* Work required *
Write out the line that has "Naine: 216 x" in it, along with each line that comes after it until the listing ends, and add nothing.

________________________________________

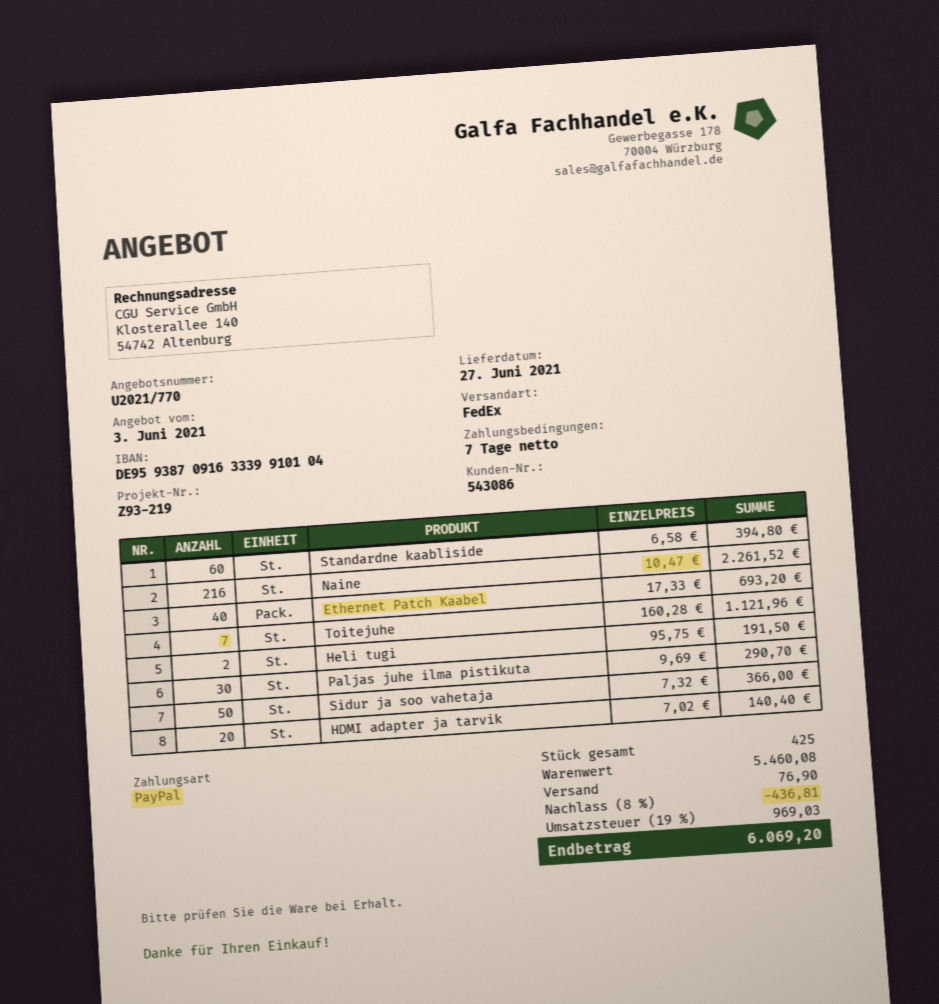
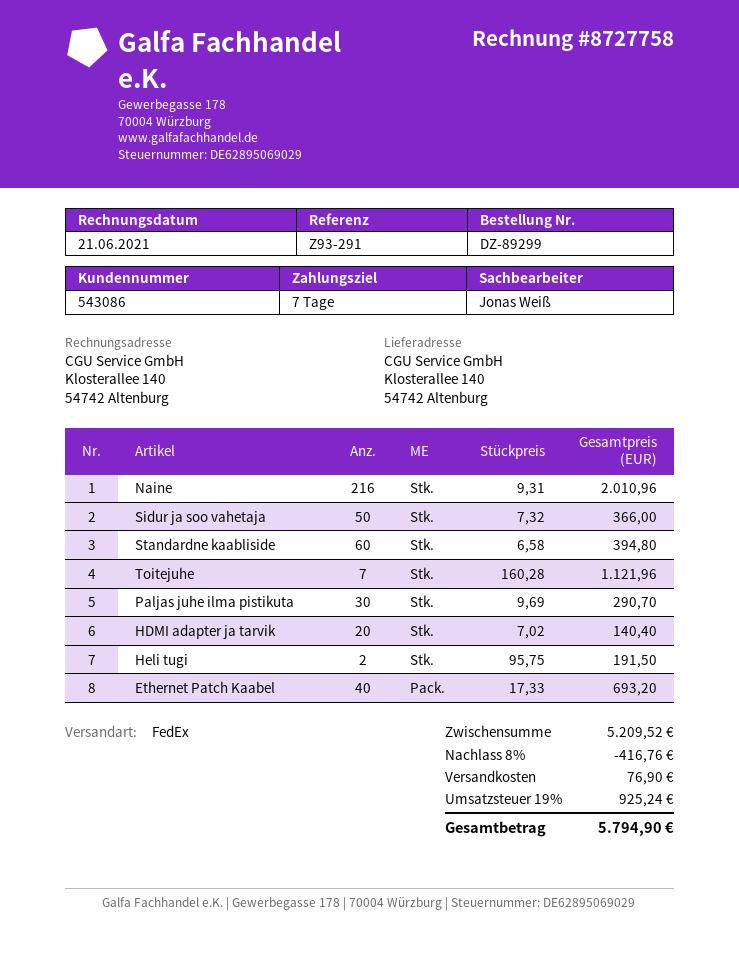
reference: Z93-219 -> Z93-291
Naine: 216 x 10.47 = 2261.52 -> 216 x 9.31 = 2010.96
subtotal: 5460.08 -> 5209.52
discount: 8% = 436.81 -> 8% = 416.76
tax: 19% = 969.03 -> 19% = 925.24
total: 6069.20 -> 5794.90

________________________________________

* The completed task *
Naine: 216 x 10.47 = 2261.52 -> 216 x 9.31 = 2010.96
subtotal: 5460.08 -> 5209.52
discount: 8% = 436.81 -> 8% = 416.76
tax: 19% = 969.03 -> 19% = 925.24
total: 6069.20 -> 5794.90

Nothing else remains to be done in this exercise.